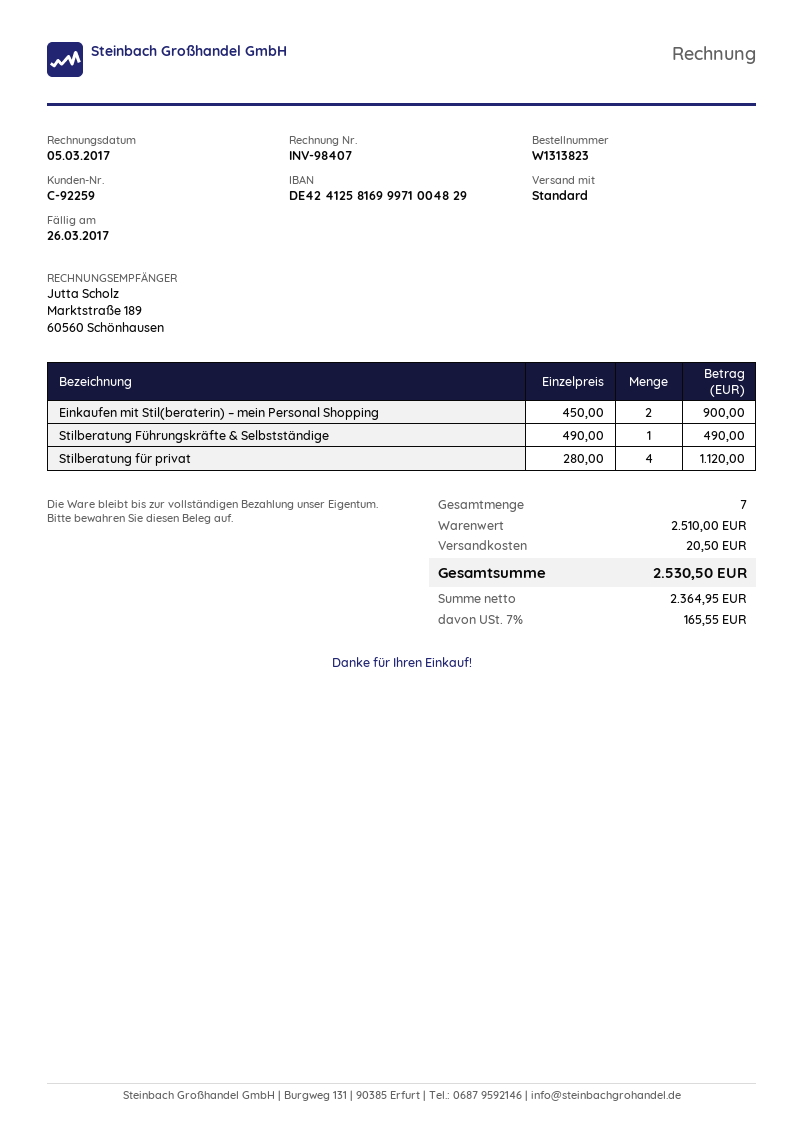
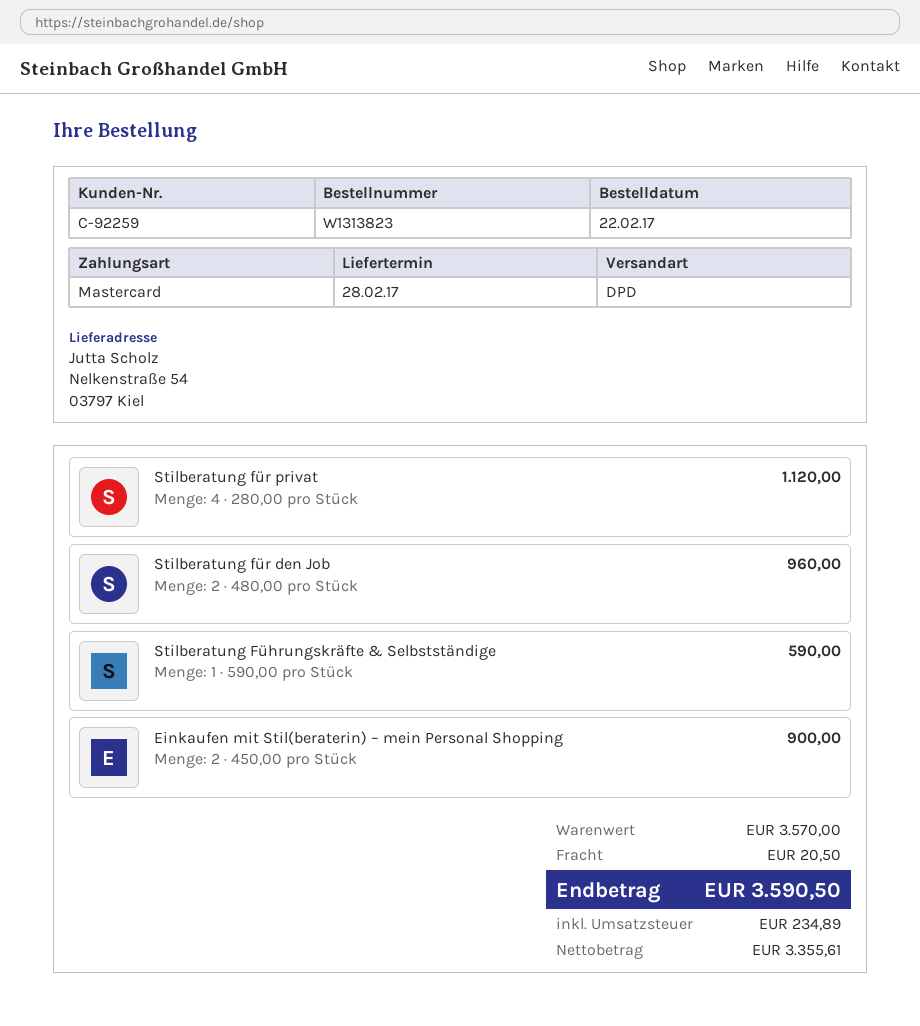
shipping method: standard -> DPD
Stilberatung Führungskräfte & Selbstständige: 1 x 490.00 = 490.00 -> 1 x 590.00 = 590.00
Stilberatung für den Job: none -> 2 x 480.00 = 960.00
subtotal: 2510.00 -> 3570.00
net: 2364.95 -> 3355.61
tax: 165.55 -> 234.89
total: 2530.50 -> 3590.50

---*---

:: EXERCISE INSTRUCTIONS ::
Your copy should match the records above exactly, apart from the pictures, which stay out.

:: ANSWER BOX ::
shipping method: standard -> DPD
Stilberatung Führungskräfte & Selbstständige: 1 x 490.00 = 490.00 -> 1 x 590.00 = 590.00
Stilberatung für den Job: none -> 2 x 480.00 = 960.00
subtotal: 2510.00 -> 3570.00
net: 2364.95 -> 3355.61
tax: 165.55 -> 234.89
total: 2530.50 -> 3590.50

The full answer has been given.